Before-and-after change records
== Segment start ==

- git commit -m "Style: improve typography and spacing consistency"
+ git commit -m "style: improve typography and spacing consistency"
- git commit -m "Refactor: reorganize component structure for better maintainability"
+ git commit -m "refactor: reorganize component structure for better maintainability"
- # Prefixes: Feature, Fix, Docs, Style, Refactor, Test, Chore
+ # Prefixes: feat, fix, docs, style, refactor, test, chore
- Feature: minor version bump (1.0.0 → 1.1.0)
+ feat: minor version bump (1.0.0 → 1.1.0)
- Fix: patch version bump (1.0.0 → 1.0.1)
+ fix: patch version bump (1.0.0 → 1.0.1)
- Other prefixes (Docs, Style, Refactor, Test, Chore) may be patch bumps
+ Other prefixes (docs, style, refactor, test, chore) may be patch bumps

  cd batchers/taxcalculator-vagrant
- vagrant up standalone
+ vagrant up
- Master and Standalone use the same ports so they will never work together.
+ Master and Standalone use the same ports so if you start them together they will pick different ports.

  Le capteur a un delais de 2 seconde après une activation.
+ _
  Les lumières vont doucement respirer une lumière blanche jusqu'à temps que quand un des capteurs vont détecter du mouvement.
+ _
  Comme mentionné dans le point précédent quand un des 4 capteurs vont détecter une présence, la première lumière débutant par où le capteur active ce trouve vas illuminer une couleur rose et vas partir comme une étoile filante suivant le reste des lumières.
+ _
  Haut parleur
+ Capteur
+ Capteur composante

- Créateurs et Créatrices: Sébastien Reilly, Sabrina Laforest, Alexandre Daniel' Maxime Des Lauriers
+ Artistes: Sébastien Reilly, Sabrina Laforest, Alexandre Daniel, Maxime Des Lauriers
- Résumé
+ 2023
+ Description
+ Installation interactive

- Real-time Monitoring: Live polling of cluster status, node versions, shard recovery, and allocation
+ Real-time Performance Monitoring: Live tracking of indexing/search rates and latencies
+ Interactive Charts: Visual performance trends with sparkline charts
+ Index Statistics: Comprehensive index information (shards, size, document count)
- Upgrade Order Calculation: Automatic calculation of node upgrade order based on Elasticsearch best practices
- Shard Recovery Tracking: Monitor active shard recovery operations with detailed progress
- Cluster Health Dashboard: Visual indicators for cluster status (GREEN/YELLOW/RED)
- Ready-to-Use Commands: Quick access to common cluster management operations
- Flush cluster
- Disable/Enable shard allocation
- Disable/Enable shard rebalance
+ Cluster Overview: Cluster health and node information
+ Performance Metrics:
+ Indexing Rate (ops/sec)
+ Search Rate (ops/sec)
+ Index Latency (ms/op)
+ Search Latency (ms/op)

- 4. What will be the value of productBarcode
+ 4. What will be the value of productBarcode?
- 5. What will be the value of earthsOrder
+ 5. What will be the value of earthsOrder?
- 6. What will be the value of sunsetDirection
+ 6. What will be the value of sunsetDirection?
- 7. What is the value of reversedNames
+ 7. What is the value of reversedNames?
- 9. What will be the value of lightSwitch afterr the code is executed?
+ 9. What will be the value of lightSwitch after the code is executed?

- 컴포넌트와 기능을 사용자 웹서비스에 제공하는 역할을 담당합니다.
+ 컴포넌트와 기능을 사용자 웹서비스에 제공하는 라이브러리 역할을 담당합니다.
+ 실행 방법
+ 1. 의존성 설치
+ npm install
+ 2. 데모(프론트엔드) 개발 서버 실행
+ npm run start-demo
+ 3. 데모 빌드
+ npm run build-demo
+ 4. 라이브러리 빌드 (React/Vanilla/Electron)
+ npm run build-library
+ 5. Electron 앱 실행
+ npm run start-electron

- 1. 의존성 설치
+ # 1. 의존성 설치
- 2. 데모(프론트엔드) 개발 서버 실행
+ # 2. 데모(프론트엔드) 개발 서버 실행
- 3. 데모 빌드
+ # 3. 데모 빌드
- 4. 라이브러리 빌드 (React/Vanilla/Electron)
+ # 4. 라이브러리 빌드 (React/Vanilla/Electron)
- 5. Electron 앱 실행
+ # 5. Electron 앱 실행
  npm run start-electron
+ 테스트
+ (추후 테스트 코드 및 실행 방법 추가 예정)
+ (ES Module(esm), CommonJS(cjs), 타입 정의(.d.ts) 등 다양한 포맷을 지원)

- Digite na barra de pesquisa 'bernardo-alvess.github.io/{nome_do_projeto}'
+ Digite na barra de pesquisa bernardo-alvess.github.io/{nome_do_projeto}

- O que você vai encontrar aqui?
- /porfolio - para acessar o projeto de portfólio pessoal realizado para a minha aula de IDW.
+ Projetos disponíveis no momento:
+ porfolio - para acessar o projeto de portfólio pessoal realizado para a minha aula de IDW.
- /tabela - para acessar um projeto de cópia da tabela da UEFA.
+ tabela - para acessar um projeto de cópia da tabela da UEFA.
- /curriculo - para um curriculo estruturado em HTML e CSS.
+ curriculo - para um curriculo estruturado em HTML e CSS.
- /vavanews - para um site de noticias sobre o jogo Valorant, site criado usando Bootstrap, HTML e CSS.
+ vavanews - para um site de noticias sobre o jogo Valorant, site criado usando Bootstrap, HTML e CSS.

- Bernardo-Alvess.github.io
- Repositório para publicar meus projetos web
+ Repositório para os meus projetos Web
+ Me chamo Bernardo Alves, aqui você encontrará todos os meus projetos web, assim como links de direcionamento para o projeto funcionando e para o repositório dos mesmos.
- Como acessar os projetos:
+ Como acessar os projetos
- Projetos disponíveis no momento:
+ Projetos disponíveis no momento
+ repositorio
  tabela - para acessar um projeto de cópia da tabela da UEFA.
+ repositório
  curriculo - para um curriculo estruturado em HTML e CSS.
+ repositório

== Segment end ==

- Exercise description:
Set down every entry exactly as given.

- Output:
- git commit -m "Style: improve typography and spacing consistency"
+ git commit -m "style: improve typography and spacing consistency"
- git commit -m "Refactor: reorganize component structure for better maintainability"
+ git commit -m "refactor: reorganize component structure for better maintainability"
- # Prefixes: Feature, Fix, Docs, Style, Refactor, Test, Chore
+ # Prefixes: feat, fix, docs, style, refactor, test, chore
- Feature: minor version bump (1.0.0 → 1.1.0)
+ feat: minor version bump (1.0.0 → 1.1.0)
- Fix: patch version bump (1.0.0 → 1.0.1)
+ fix: patch version bump (1.0.0 → 1.0.1)
- Other prefixes (Docs, Style, Refactor, Test, Chore) may be patch bumps
+ Other prefixes (docs, style, refactor, test, chore) may be patch bumps

  cd batchers/taxcalculator-vagrant
- vagrant up standalone
+ vagrant up
- Master and Standalone use the same ports so they will never work together.
+ Master and Standalone use the same ports so if you start them together they will pick different ports.

  Le capteur a un delais de 2 seconde après une activation.
+ _
  Les lumières vont doucement respirer une lumière blanche jusqu'à temps que quand un des capteurs vont détecter du mouvement.
+ _
  Comme mentionné dans le point précédent quand un des 4 capteurs vont détecter une présence, la première lumière débutant par où le capteur active ce trouve vas illuminer une couleur rose et vas partir comme une étoile filante suivant le reste des lumières.
+ _
  Haut parleur
+ Capteur
+ Capteur composante

- Créateurs et Créatrices: Sébastien Reilly, Sabrina Laforest, Alexandre Daniel' Maxime Des Lauriers
+ Artistes: Sébastien Reilly, Sabrina Laforest, Alexandre Daniel, Maxime Des Lauriers
- Résumé
+ 2023
+ Description
+ Installation interactive

- Real-time Monitoring: Live polling of cluster status, node versions, shard recovery, and allocation
+ Real-time Performance Monitoring: Live tracking of indexing/search rates and latencies
+ Interactive Charts: Visual performance trends with sparkline charts
+ Index Statistics: Comprehensive index information (shards, size, document count)
- Upgrade Order Calculation: Automatic calculation of node upgrade order based on Elasticsearch best practices
- Shard Recovery Tracking: Monitor active shard recovery operations with detailed progress
- Cluster Health Dashboard: Visual indicators for cluster status (GREEN/YELLOW/RED)
- Ready-to-Use Commands: Quick access to common cluster management operations
- Flush cluster
- Disable/Enable shard allocation
- Disable/Enable shard rebalance
+ Cluster Overview: Cluster health and node information
+ Performance Metrics:
+ Indexing Rate (ops/sec)
+ Search Rate (ops/sec)
+ Index Latency (ms/op)
+ Search Latency (ms/op)

- 4. What will be the value of productBarcode
+ 4. What will be the value of productBarcode?
- 5. What will be the value of earthsOrder
+ 5. What will be the value of earthsOrder?
- 6. What will be the value of sunsetDirection
+ 6. What will be the value of sunsetDirection?
- 7. What is the value of reversedNames
+ 7. What is the value of reversedNames?
- 9. What will be the value of lightSwitch afterr the code is executed?
+ 9. What will be the value of lightSwitch after the code is executed?

- 컴포넌트와 기능을 사용자 웹서비스에 제공하는 역할을 담당합니다.
+ 컴포넌트와 기능을 사용자 웹서비스에 제공하는 라이브러리 역할을 담당합니다.
+ 실행 방법
+ 1. 의존성 설치
+ npm install
+ 2. 데모(프론트엔드) 개발 서버 실행
+ npm run start-demo
+ 3. 데모 빌드
+ npm run build-demo
+ 4. 라이브러리 빌드 (React/Vanilla/Electron)
+ npm run build-library
+ 5. Electron 앱 실행
+ npm run start-electron

- 1. 의존성 설치
+ # 1. 의존성 설치
- 2. 데모(프론트엔드) 개발 서버 실행
+ # 2. 데모(프론트엔드) 개발 서버 실행
- 3. 데모 빌드
+ # 3. 데모 빌드
- 4. 라이브러리 빌드 (React/Vanilla/Electron)
+ # 4. 라이브러리 빌드 (React/Vanilla/Electron)
- 5. Electron 앱 실행
+ # 5. Electron 앱 실행
  npm run start-electron
+ 테스트
+ (추후 테스트 코드 및 실행 방법 추가 예정)
+ (ES Module(esm), CommonJS(cjs), 타입 정의(.d.ts) 등 다양한 포맷을 지원)

- Digite na barra de pesquisa 'bernardo-alvess.github.io/{nome_do_projeto}'
+ Digite na barra de pesquisa bernardo-alvess.github.io/{nome_do_projeto}

- O que você vai encontrar aqui?
- /porfolio - para acessar o projeto de portfólio pessoal realizado para a minha aula de IDW.
+ Projetos disponíveis no momento:
+ porfolio - para acessar o projeto de portfólio pessoal realizado para a minha aula de IDW.
- /tabela - para acessar um projeto de cópia da tabela da UEFA.
+ tabela - para acessar um projeto de cópia da tabela da UEFA.
- /curriculo - para um curriculo estruturado em HTML e CSS.
+ curriculo - para um curriculo estruturado em HTML e CSS.
- /vavanews - para um site de noticias sobre o jogo Valorant, site criado usando Bootstrap, HTML e CSS.
+ vavanews - para um site de noticias sobre o jogo Valorant, site criado usando Bootstrap, HTML e CSS.

- Bernardo-Alvess.github.io
- Repositório para publicar meus projetos web
+ Repositório para os meus projetos Web
+ Me chamo Bernardo Alves, aqui você encontrará todos os meus projetos web, assim como links de direcionamento para o projeto funcionando e para o repositório dos mesmos.
- Como acessar os projetos:
+ Como acessar os projetos
- Projetos disponíveis no momento:
+ Projetos disponíveis no momento
+ repositorio
  tabela - para acessar um projeto de cópia da tabela da UEFA.
+ repositório
  curriculo - para um curriculo estruturado em HTML e CSS.
+ repositório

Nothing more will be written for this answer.